Stored data below:

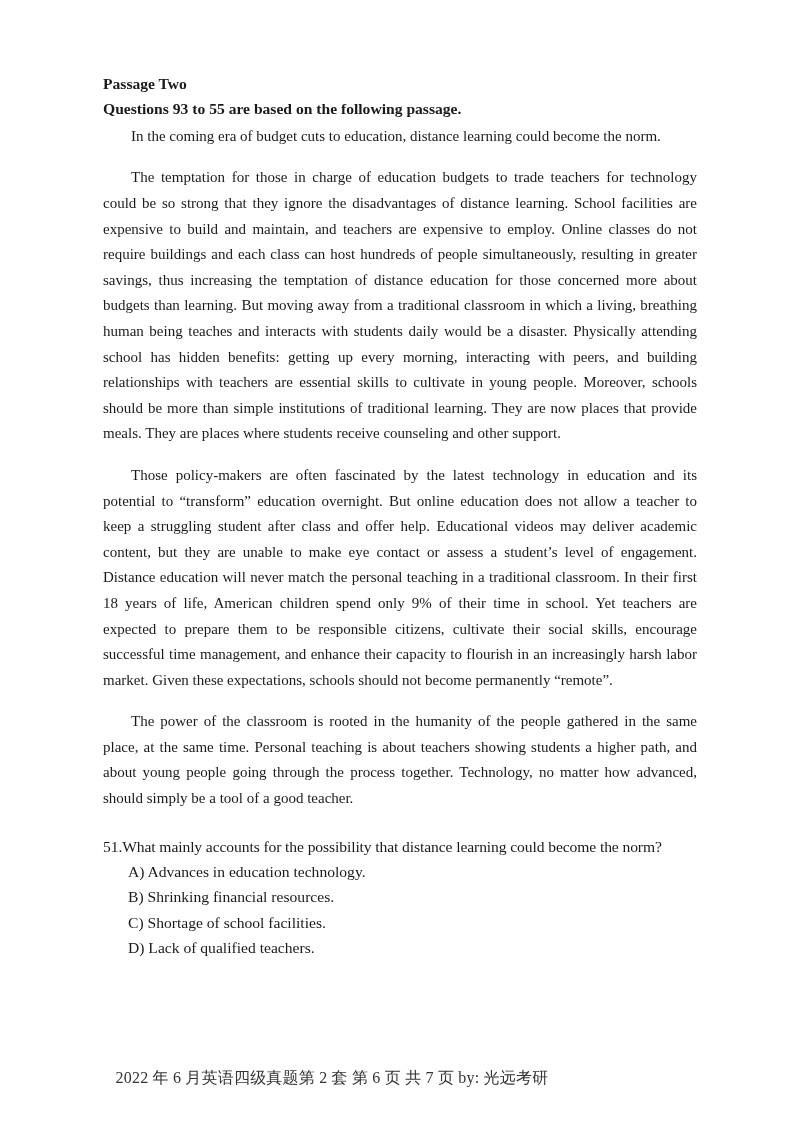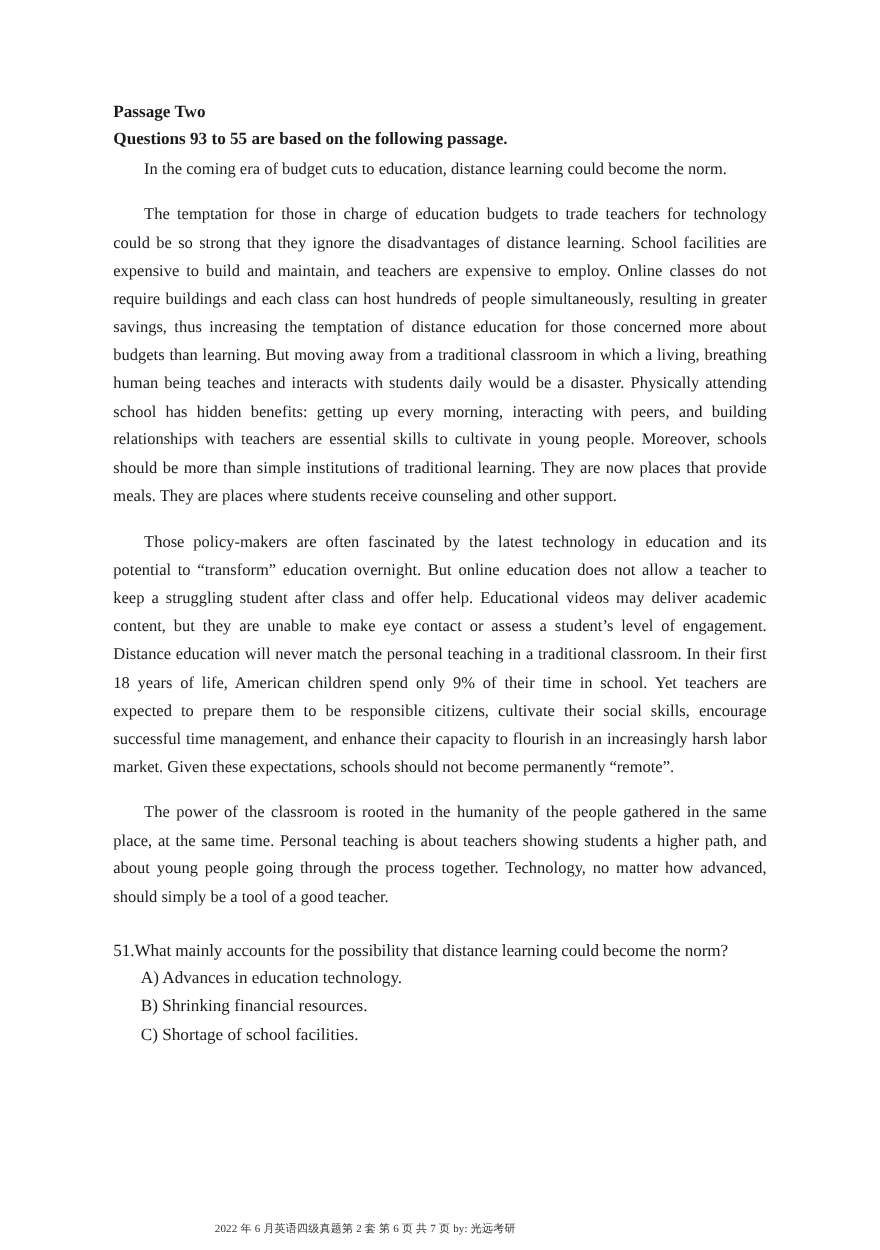--- a/index.html
+++ b/index.html
@@ -26,21 +26,21 @@
       line-height: 25.4px;
       padding-left: 25px;
       white-space: nowrap;
     }
     .heading {
       font-weight: bold;
       font-size: 15.6px;
       line-height: 25.4px;
     }
     .heading.first {
-      margin-top: 21px;
+      margin-top: 3px;
     }
     .para {
       font-size: 15px;
       line-height: 25.6px;
       text-align: justify;
       text-indent: 28px;
       margin: 0;
     }
     .para + .para {
       margin-top: 16px;
@@ -57,25 +57,24 @@
       white-space: nowrap;
       letter-spacing: -0.1px;
       font-family: Liberation Serif, serif;
     }
     .footer {
       position: absolute;
       top: 1068px;
       left: 0;
       width: 664px;
       text-align: center;
-      font-size: 10px;
+      font-size: 16px;
       color: #333;
       font-family: "Liberation Serif", "DejaVu Serif", serif;
       letter-spacing: 0.2px;
-      margin-top: 42px;
     }
   </style>
 </head>
 <body>
 
 <div class="page">
 
 
   <div class="heading first">Passage Two</div>
   <div class="heading">Questions 93 to 55 are based on the following passage.</div>
@@ -85,17 +84,18 @@
     <p class="para">The temptation for those in charge of education budgets to trade teachers for technology could be so strong that they ignore the disadvantages of distance learning. School facilities are expensive to build and maintain, and teachers are expensive to employ. Online classes do not require buildings and each class can host hundreds of people simultaneously, resulting in greater savings, thus increasing the temptation of distance education for those concerned more about budgets than learning. But moving away from a traditional classroom in which a living, breathing human being teaches and interacts with students daily would be a disaster. Physically attending school has hidden benefits: getting up every morning, interacting with peers, and building relationships with teachers are essential skills to cultivate in young people. Moreover, schools should be more than simple institutions of traditional learning. They are now places that provide meals. They are places where students receive counseling and other support.</p>
     <p class="para">Those policy-makers are often fascinated by the latest technology in education and its potential to “transform” education overnight. But online education does not allow a teacher to keep a struggling student after class and offer help. Educational videos may deliver academic content, but they are unable to make eye contact or assess a student’s level of engagement. Distance education will never match the personal teaching in a traditional classroom. In their first 18 years of life, American children spend only 9% of their time in school. Yet teachers are expected to prepare them to be responsible citizens, cultivate their social skills, encourage successful time management, and enhance their capacity to flourish in an increasingly harsh labor market. Given these expectations, schools should not become permanently “remote”.</p>
     <p class="para">The power of the classroom is rooted in the humanity of the people gathered in the same place, at the same time. Personal teaching is about teachers showing students a higher path, and about young people going through the process together. Technology, no matter how advanced, should simply be a tool of a good teacher.</p>
   </div>
 
   <div class="question-block">
     <div class="q-stem">51.What mainly accounts for the possibility that distance learning could become the norm?</div>
     <div class="opt">A) Advances in education technology.</div>
     <div class="opt">B) Shrinking financial resources.</div>
     <div class="opt">C) Shortage of school facilities.</div>
+    <div class="opt">D) Lack of qualified teachers.</div>
   </div>
 
 </div>
 
 <div class="footer">2022 年 6 月英语四级真题第 2 套  第 6 页  共 7 页  by: 光远考研</div>
 
 </body></html>

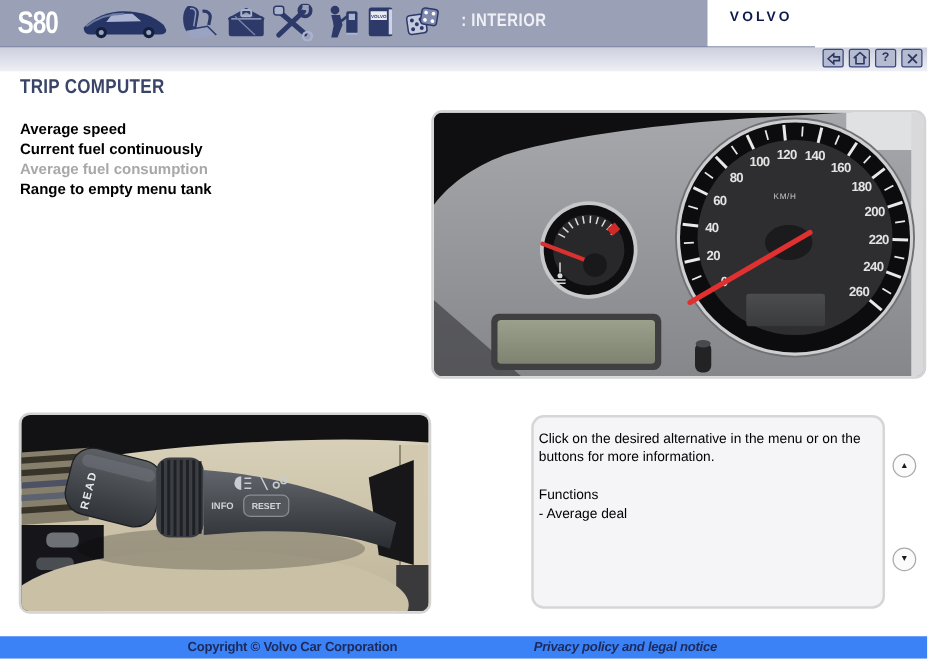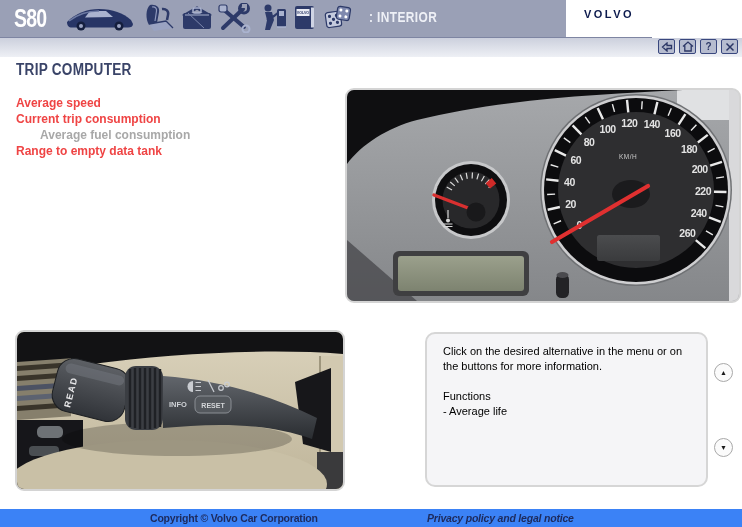--- a/index.html
+++ b/index.html
@@ -22,31 +22,31 @@
            background:linear-gradient(#ccd0dd,#eef0f5);}
   .tbtn{position:absolute;top:1px;width:17px;height:15px;background:#b6bccf;border:1px solid #39477e;
         border-radius:2px;box-sizing:border-box;display:flex;align-items:center;justify-content:center;
         font-size:10px;font-weight:bold;color:#2c3766;padding:0;cursor:pointer;}
   .tbtn svg{display:block;}
 
   
   .page-title{position:absolute;left:16px;top:61px;margin:0;color:#3a4468;font-size:16px;font-weight:bold;
               letter-spacing:0.3px;transform:scaleX(0.85);transform-origin:left top;white-space:nowrap;}
   .menu{position:absolute;left:16px;top:95px;list-style:none;margin:0;padding:0;}
-  .menu li{font-size:12px;font-weight:bold;color:#ef4444;height:16px;line-height:16px;cursor:pointer;white-space:nowrap;}
-  .menu li.disabled{color:#a8a8a8;cursor:default;margin-left:24px;}
+  .menu li{font-size:12px;font-weight:bold;color:#000000;height:16px;line-height:16px;cursor:pointer;white-space:nowrap;}
+  .menu li.disabled{color:#a8a8a8;cursor:default;}
 
   .photo-frame{position:absolute;border:2px solid #d4d4d4;border-radius:9px;background:#fff;
                overflow:hidden;box-sizing:border-box;}
   #cluster-frame{left:345px;top:88px;width:396px;height:215px;}
   #stalk-frame{left:15px;top:330px;width:330px;height:161px;}
   .photo-frame svg{display:block;}
 
   .info-panel{position:absolute;left:425px;top:332px;width:283px;height:155px;box-sizing:border-box;
-              background:#f5f5f7;border:2px solid #d6d6d6;border-radius:10px;padding:10px 16px;
+              background:#f5f5f7;border:2px solid #d6d6d6;border-radius:10px;padding:10px 4px;
               font-size:11px;line-height:15px;color:#000;}
   .info-panel p{margin:0;}
   .info-panel .gap{height:15px;}
   .info-panel .bold{font-weight:normal;}
 
   .arrow-btn{position:absolute;left:714px;width:19px;height:19px;border-radius:50%;
              background:#fbfbfb;border:1px solid #a9a9a9;box-sizing:border-box;
              display:flex;align-items:center;justify-content:center;cursor:pointer;padding:0;
              font-size:7px;color:#1a1a1a;line-height:1;}
   #scroll-up{top:363px;} #scroll-down{top:438px;}
@@ -161,23 +161,23 @@
       <svg width="10" height="10" viewBox="0 0 10 10">
         <path d="M1.5,1.5 L8.5,8.5 M8.5,1.5 L1.5,8.5" stroke="#2c3766" stroke-width="1.5"></path>
       </svg>
     </button>
   </div>
 
   <h1 class="page-title">TRIP COMPUTER</h1>
 
   <ul class="menu">
     <li>Average speed</li>
-    <li>Current trip consumption</li>
+    <li>Current fuel continuously</li>
     <li class="disabled">Average fuel consumption</li>
-    <li>Range to empty data tank</li>
+    <li>Range to empty menu tank</li>
   </ul>
 
   <div class="photo-frame" id="cluster-frame">
     <svg id="cluster-svg" width="392" height="211" viewBox="0 0 392 211">
       <defs>
         <linearGradient id="panelg" x1="0" y1="0" x2="0" y2="1">
           <stop offset="0" stop-color="#a6a8ab"></stop>
             <stop offset="1" stop-color="#85878a"></stop>
         </linearGradient>
         <linearGradient id="lcdg" x1="0" y1="0" x2="0" y2="1">
@@ -367,21 +367,21 @@
           <text x="196" y="75.5" text-anchor="middle" font-size="7" font-weight="bold" fill="#d4d6d9" font-family="Liberation Sans">RESET</text>
         </g>
       </g>
     </svg>
   </div>
 
   <div class="info-panel">
     <p>Click on the desired alternative in the menu or on the buttons for more information.</p>
     <div class="gap"></div>
     <p class="bold">Functions</p>
-    <p>- Average life</p>
+    <p>- Average deal</p>
   </div>
 
   <button class="arrow-btn" id="scroll-up">
     <span>▲</span>
   </button>
   <button class="arrow-btn" id="scroll-down">
     <span>▼</span>
   </button>
 
   <div class="footer">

End of Stored data.

▸ Task description:
Make an exact copy of every entry above, minus the images.

▸ Result of this task:
--- a/index.html
+++ b/index.html
@@ -26,21 +26,21 @@
       line-height: 25.4px;
       padding-left: 25px;
       white-space: nowrap;
     }
     .heading {
       font-weight: bold;
       font-size: 15.6px;
       line-height: 25.4px;
     }
     .heading.first {
-      margin-top: 21px;
+      margin-top: 3px;
     }
     .para {
       font-size: 15px;
       line-height: 25.6px;
       text-align: justify;
       text-indent: 28px;
       margin: 0;
     }
     .para + .para {
       margin-top: 16px;
@@ -57,25 +57,24 @@
       white-space: nowrap;
       letter-spacing: -0.1px;
       font-family: Liberation Serif, serif;
     }
     .footer {
       position: absolute;
       top: 1068px;
       left: 0;
       width: 664px;
       text-align: center;
-      font-size: 10px;
+      font-size: 16px;
       color: #333;
       font-family: "Liberation Serif", "DejaVu Serif", serif;
       letter-spacing: 0.2px;
-      margin-top: 42px;
     }
   </style>
 </head>
 <body>
 
 <div class="page">
 
 
   <div class="heading first">Passage Two</div>
   <div class="heading">Questions 93 to 55 are based on the following passage.</div>
@@ -85,17 +84,18 @@
     <p class="para">The temptation for those in charge of education budgets to trade teachers for technology could be so strong that they ignore the disadvantages of distance learning. School facilities are expensive to build and maintain, and teachers are expensive to employ. Online classes do not require buildings and each class can host hundreds of people simultaneously, resulting in greater savings, thus increasing the temptation of distance education for those concerned more about budgets than learning. But moving away from a traditional classroom in which a living, breathing human being teaches and interacts with students daily would be a disaster. Physically attending school has hidden benefits: getting up every morning, interacting with peers, and building relationships with teachers are essential skills to cultivate in young people. Moreover, schools should be more than simple institutions of traditional learning. They are now places that provide meals. They are places where students receive counseling and other support.</p>
     <p class="para">Those policy-makers are often fascinated by the latest technology in education and its potential to “transform” education overnight. But online education does not allow a teacher to keep a struggling student after class and offer help. Educational videos may deliver academic content, but they are unable to make eye contact or assess a student’s level of engagement. Distance education will never match the personal teaching in a traditional classroom. In their first 18 years of life, American children spend only 9% of their time in school. Yet teachers are expected to prepare them to be responsible citizens, cultivate their social skills, encourage successful time management, and enhance their capacity to flourish in an increasingly harsh labor market. Given these expectations, schools should not become permanently “remote”.</p>
     <p class="para">The power of the classroom is rooted in the humanity of the people gathered in the same place, at the same time. Personal teaching is about teachers showing students a higher path, and about young people going through the process together. Technology, no matter how advanced, should simply be a tool of a good teacher.</p>
   </div>
 
   <div class="question-block">
     <div class="q-stem">51.What mainly accounts for the possibility that distance learning could become the norm?</div>
     <div class="opt">A) Advances in education technology.</div>
     <div class="opt">B) Shrinking financial resources.</div>
     <div class="opt">C) Shortage of school facilities.</div>
+    <div class="opt">D) Lack of qualified teachers.</div>
   </div>
 
 </div>
 
 <div class="footer">2022 年 6 月英语四级真题第 2 套  第 6 页  共 7 页  by: 光远考研</div>
 
 </body></html>

--- a/index.html
+++ b/index.html
@@ -22,31 +22,31 @@
            background:linear-gradient(#ccd0dd,#eef0f5);}
   .tbtn{position:absolute;top:1px;width:17px;height:15px;background:#b6bccf;border:1px solid #39477e;
         border-radius:2px;box-sizing:border-box;display:flex;align-items:center;justify-content:center;
         font-size:10px;font-weight:bold;color:#2c3766;padding:0;cursor:pointer;}
   .tbtn svg{display:block;}
 
   
   .page-title{position:absolute;left:16px;top:61px;margin:0;color:#3a4468;font-size:16px;font-weight:bold;
               letter-spacing:0.3px;transform:scaleX(0.85);transform-origin:left top;white-space:nowrap;}
   .menu{position:absolute;left:16px;top:95px;list-style:none;margin:0;padding:0;}
-  .menu li{font-size:12px;font-weight:bold;color:#ef4444;height:16px;line-height:16px;cursor:pointer;white-space:nowrap;}
-  .menu li.disabled{color:#a8a8a8;cursor:default;margin-left:24px;}
+  .menu li{font-size:12px;font-weight:bold;color:#000000;height:16px;line-height:16px;cursor:pointer;white-space:nowrap;}
+  .menu li.disabled{color:#a8a8a8;cursor:default;}
 
   .photo-frame{position:absolute;border:2px solid #d4d4d4;border-radius:9px;background:#fff;
                overflow:hidden;box-sizing:border-box;}
   #cluster-frame{left:345px;top:88px;width:396px;height:215px;}
   #stalk-frame{left:15px;top:330px;width:330px;height:161px;}
   .photo-frame svg{display:block;}
 
   .info-panel{position:absolute;left:425px;top:332px;width:283px;height:155px;box-sizing:border-box;
-              background:#f5f5f7;border:2px solid #d6d6d6;border-radius:10px;padding:10px 16px;
+              background:#f5f5f7;border:2px solid #d6d6d6;border-radius:10px;padding:10px 4px;
               font-size:11px;line-height:15px;color:#000;}
   .info-panel p{margin:0;}
   .info-panel .gap{height:15px;}
   .info-panel .bold{font-weight:normal;}
 
   .arrow-btn{position:absolute;left:714px;width:19px;height:19px;border-radius:50%;
              background:#fbfbfb;border:1px solid #a9a9a9;box-sizing:border-box;
              display:flex;align-items:center;justify-content:center;cursor:pointer;padding:0;
              font-size:7px;color:#1a1a1a;line-height:1;}
   #scroll-up{top:363px;} #scroll-down{top:438px;}
@@ -161,23 +161,23 @@
       <svg width="10" height="10" viewBox="0 0 10 10">
         <path d="M1.5,1.5 L8.5,8.5 M8.5,1.5 L1.5,8.5" stroke="#2c3766" stroke-width="1.5"></path>
       </svg>
     </button>
   </div>
 
   <h1 class="page-title">TRIP COMPUTER</h1>
 
   <ul class="menu">
     <li>Average speed</li>
-    <li>Current trip consumption</li>
+    <li>Current fuel continuously</li>
     <li class="disabled">Average fuel consumption</li>
-    <li>Range to empty data tank</li>
+    <li>Range to empty menu tank</li>
   </ul>
 
   <div class="photo-frame" id="cluster-frame">
     <svg id="cluster-svg" width="392" height="211" viewBox="0 0 392 211">
       <defs>
         <linearGradient id="panelg" x1="0" y1="0" x2="0" y2="1">
           <stop offset="0" stop-color="#a6a8ab"></stop>
             <stop offset="1" stop-color="#85878a"></stop>
         </linearGradient>
         <linearGradient id="lcdg" x1="0" y1="0" x2="0" y2="1">
@@ -367,21 +367,21 @@
           <text x="196" y="75.5" text-anchor="middle" font-size="7" font-weight="bold" fill="#d4d6d9" font-family="Liberation Sans">RESET</text>
         </g>
       </g>
     </svg>
   </div>
 
   <div class="info-panel">
     <p>Click on the desired alternative in the menu or on the buttons for more information.</p>
     <div class="gap"></div>
     <p class="bold">Functions</p>
-    <p>- Average life</p>
+    <p>- Average deal</p>
   </div>
 
   <button class="arrow-btn" id="scroll-up">
     <span>▲</span>
   </button>
   <button class="arrow-btn" id="scroll-down">
     <span>▼</span>
   </button>
 
   <div class="footer">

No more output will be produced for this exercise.